> **YOUR TASK**: The answer is the exact text of every line from the one that contains "write your name.</p>" to the final line of the entries below, with pictures left out.

Data excerpts
..............................
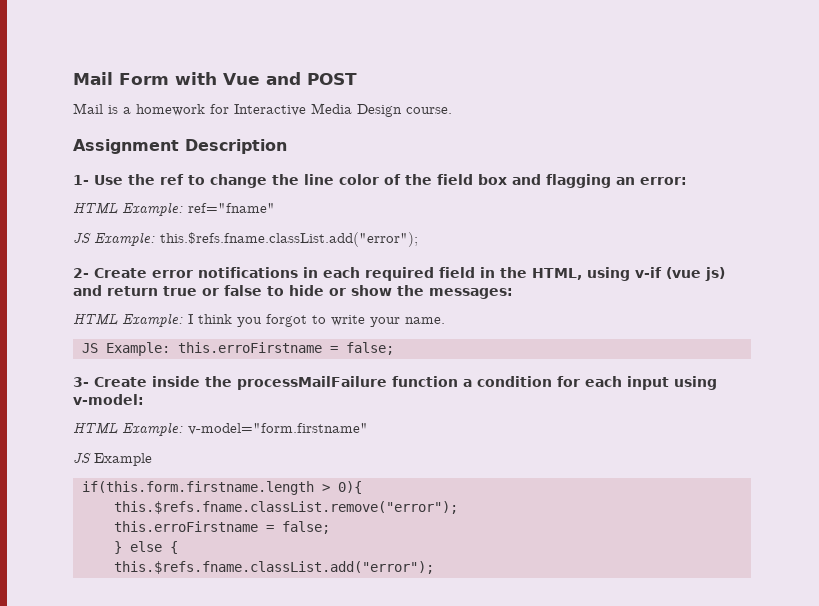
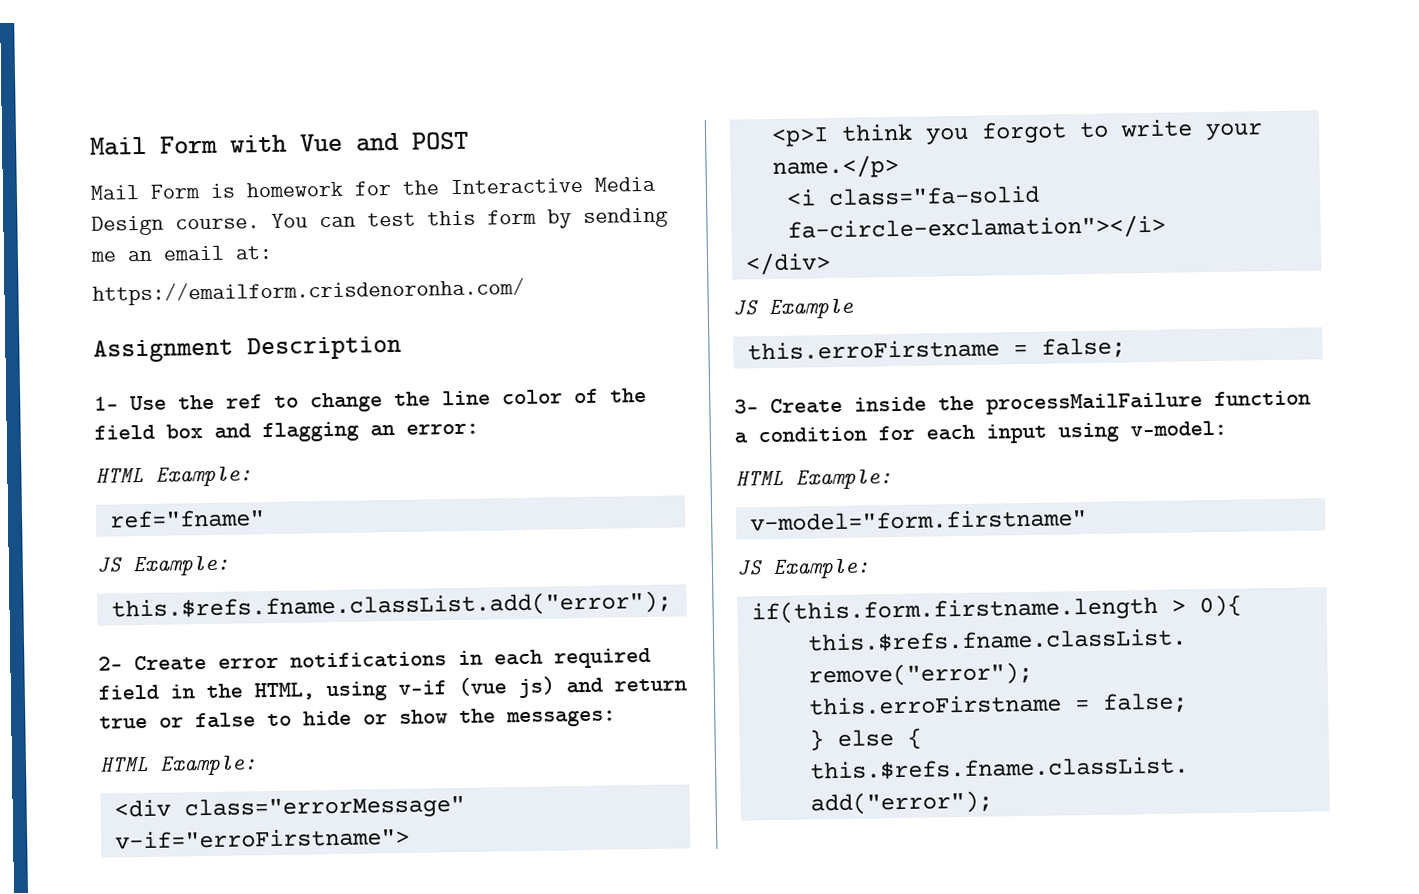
- Mail is a homework for Interactive Media Design course.
+ Mail Form is homework for the Interactive Media Design course. You can test this form by sending me an email at:
+ https://emailform.crisdenoronha.com/
  1- Use the ref to change the line color of the field box and flagging an error:
- HTML Example: ref="fname"
- JS Example: this.$refs.fname.classList.add("error");
+ HTML Example:
+ ref="fname"
+ JS Example:
+ this.$refs.fname.classList.add("error");
  2- Create error notifications in each required field in the HTML, using v-if (vue js) and return true or false to hide or show the messages:
- HTML Example: I think you forgot to write your name.
- JS Example: this.erroFirstname = false;
+ HTML Example:
+ <div class="errorMessage" v-if="erroFirstname">
+ <p>I think you forgot to write your name.</p>
+ <i class="fa-solid fa-circle-exclamation"></i>
+ </div>
+ JS Example
+ this.erroFirstname = false;
  3- Create inside the processMailFailure function a condition for each input using v-model:
- HTML Example: v-model="form.firstname"
- JS Example
+ HTML Example:
+ v-model="form.firstname"
+ JS Example:

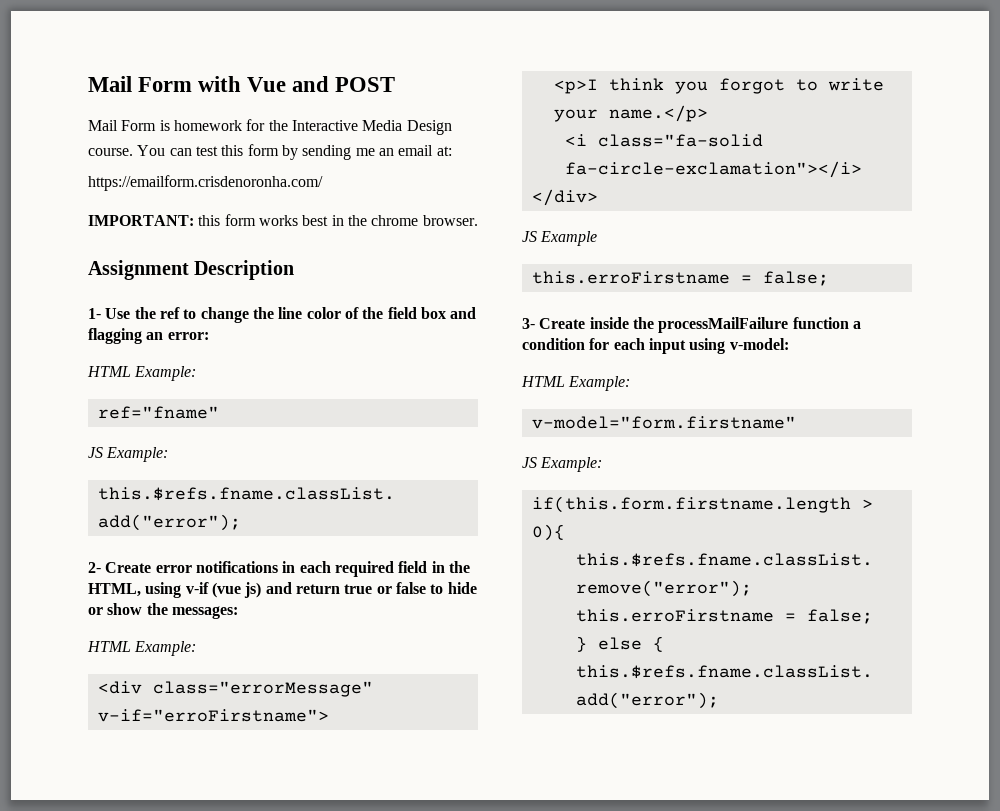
+ IMPORTANT: this form works best in the chrome browser.

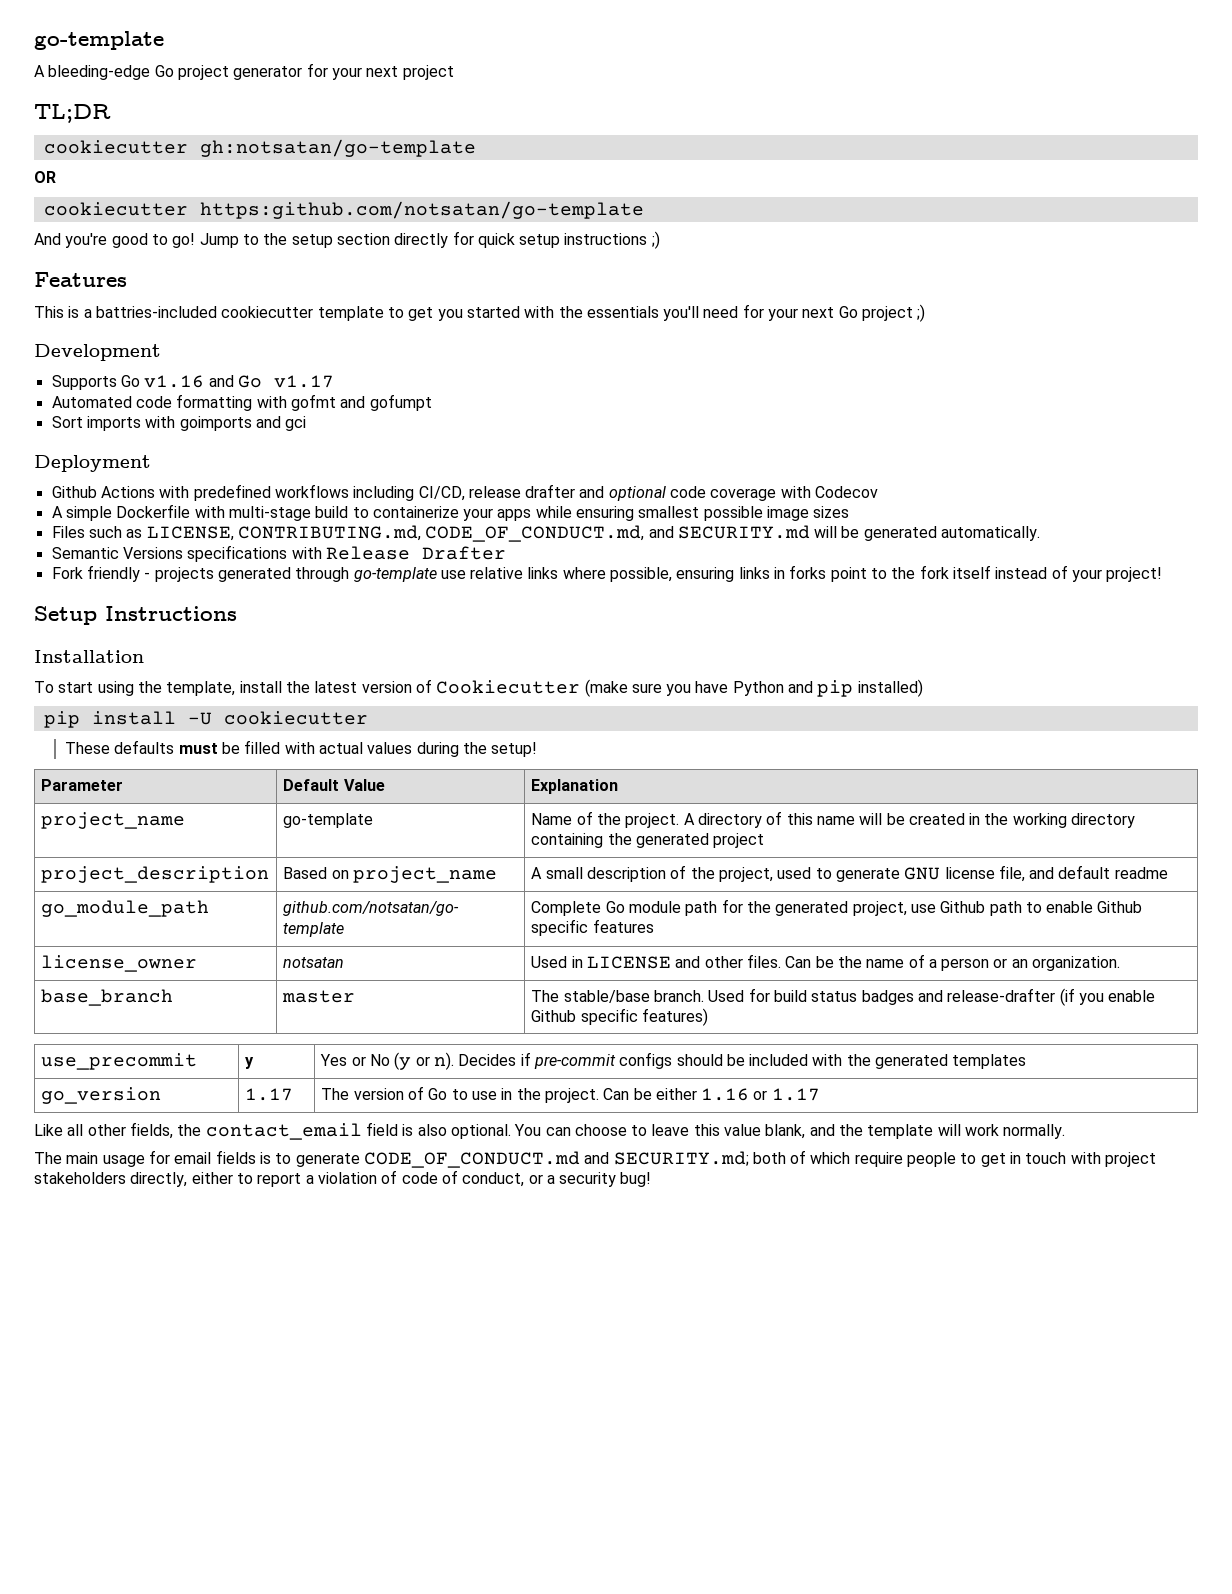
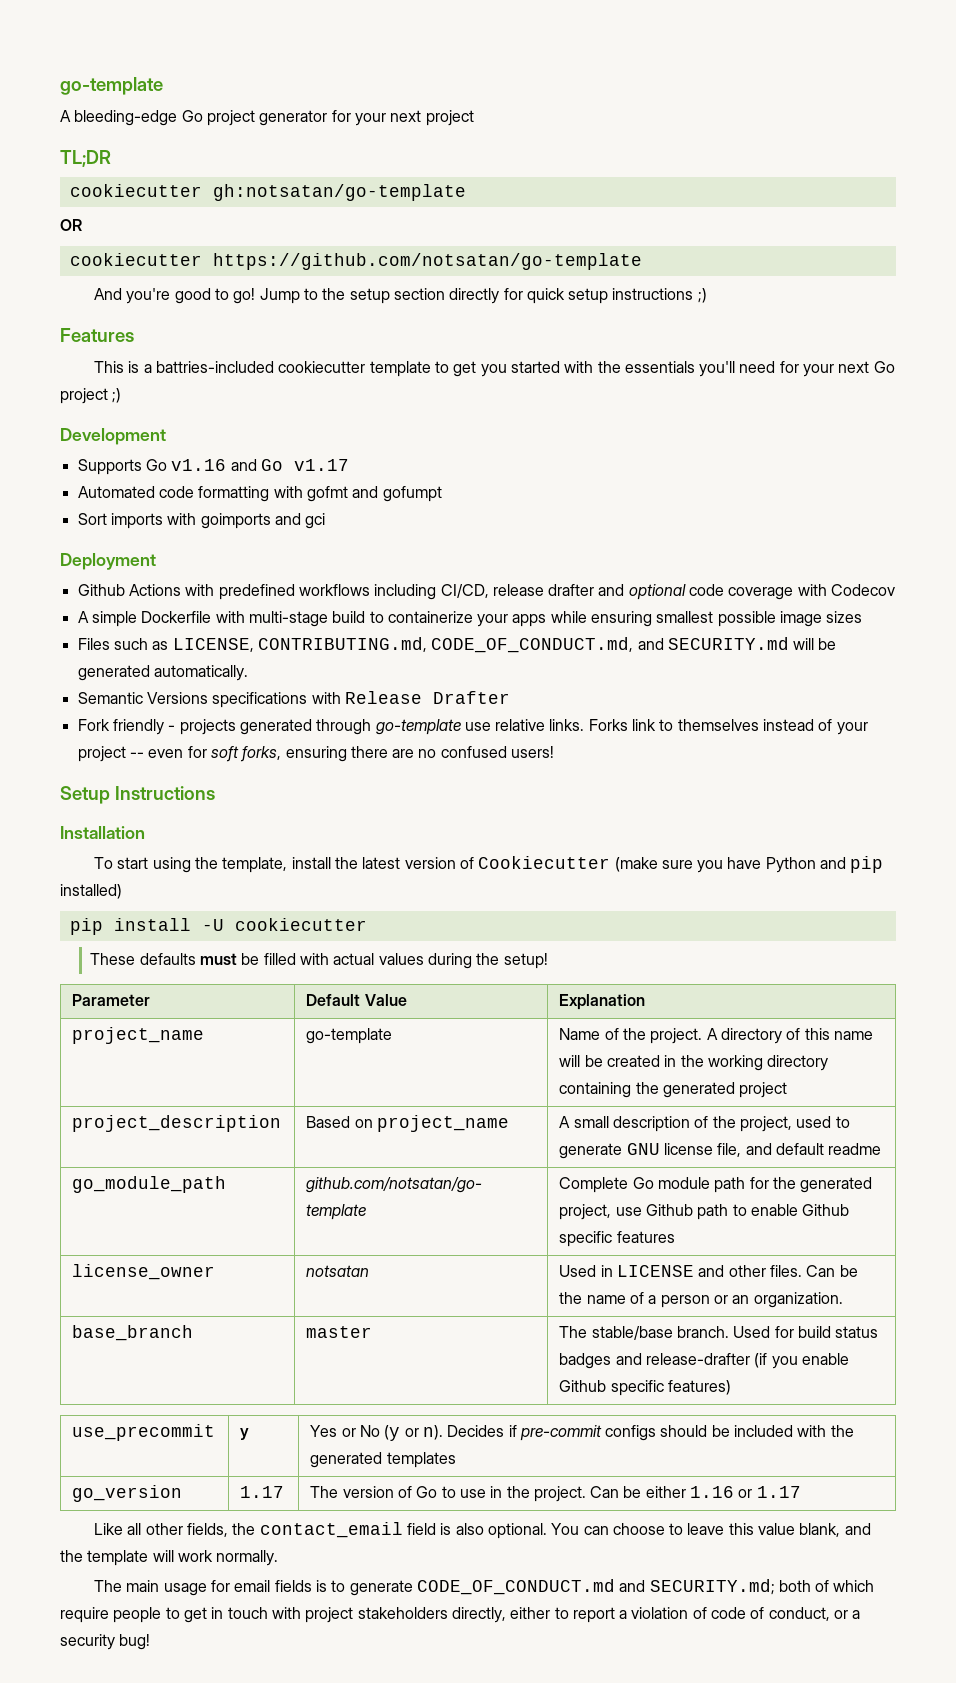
- cookiecutter https:github.com/notsatan/go-template
+ cookiecutter https://github.com/notsatan/go-template
- Fork friendly - projects generated through go-template use relative links where possible, ensuring links in forks point to the fork itself instead of your project!
+ Fork friendly - projects generated through go-template use relative links. Forks link to themselves instead of your project -- even for soft forks, ensuring there are no confused users!

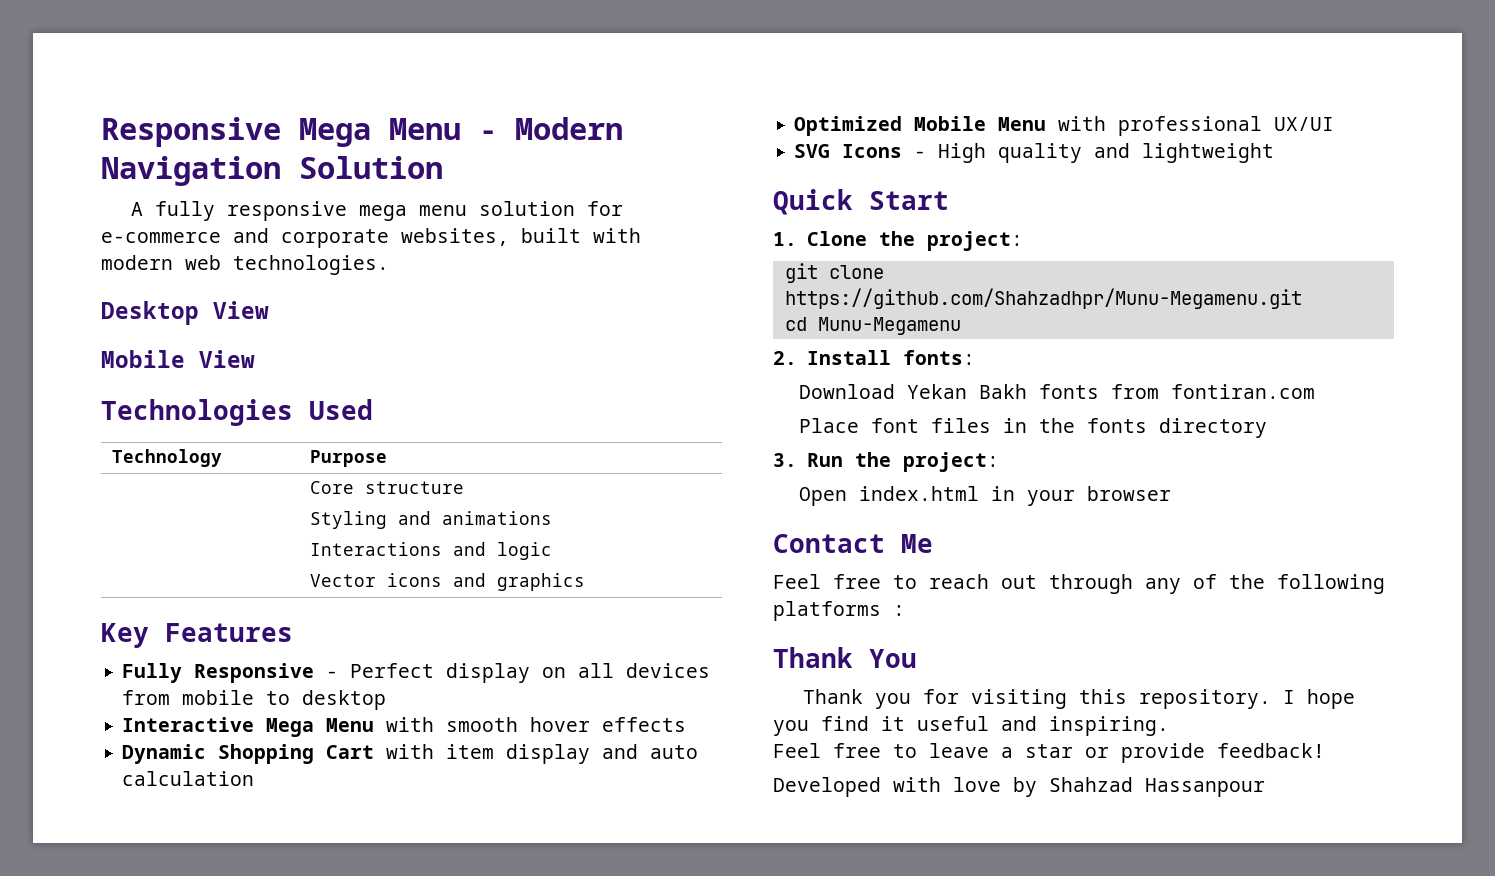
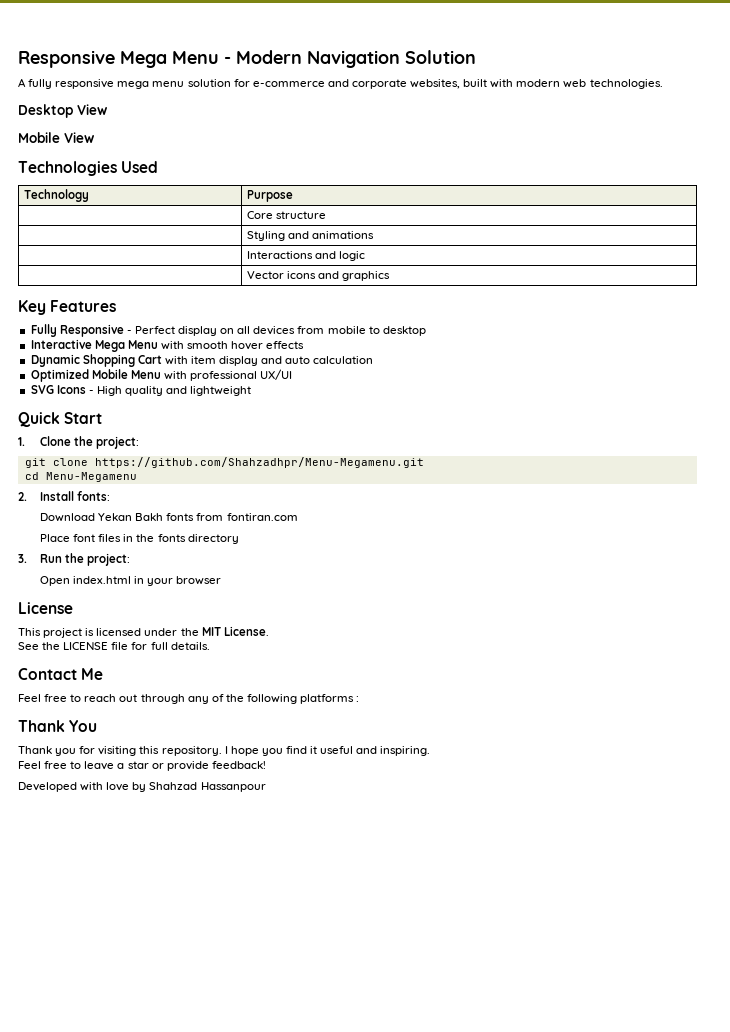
- git clone https://github.com/Shahzadhpr/Munu-Megamenu.git
+ git clone https://github.com/Shahzadhpr/Menu-Megamenu.git
- cd Munu-Megamenu
+ cd Menu-Megamenu
+ License
+ This project is licensed under the MIT License.
+ See the LICENSE file for full details.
..............................
> **RESPONSE BOX**:
+ <p>I think you forgot to write your name.</p>
+ <i class="fa-solid fa-circle-exclamation"></i>
+ </div>
+ JS Example
+ this.erroFirstname = false;
  3- Create inside the processMailFailure function a condition for each input using v-model:
- HTML Example: v-model="form.firstname"
- JS Example
+ HTML Example:
+ v-model="form.firstname"
+ JS Example:

+ IMPORTANT: this form works best in the chrome browser.

- cookiecutter https:github.com/notsatan/go-template
+ cookiecutter https://github.com/notsatan/go-template
- Fork friendly - projects generated through go-template use relative links where possible, ensuring links in forks point to the fork itself instead of your project!
+ Fork friendly - projects generated through go-template use relative links. Forks link to themselves instead of your project -- even for soft forks, ensuring there are no confused users!

- git clone https://github.com/Shahzadhpr/Munu-Megamenu.git
+ git clone https://github.com/Shahzadhpr/Menu-Megamenu.git
- cd Munu-Megamenu
+ cd Menu-Megamenu
+ License
+ This project is licensed under the MIT License.
+ See the LICENSE file for full details.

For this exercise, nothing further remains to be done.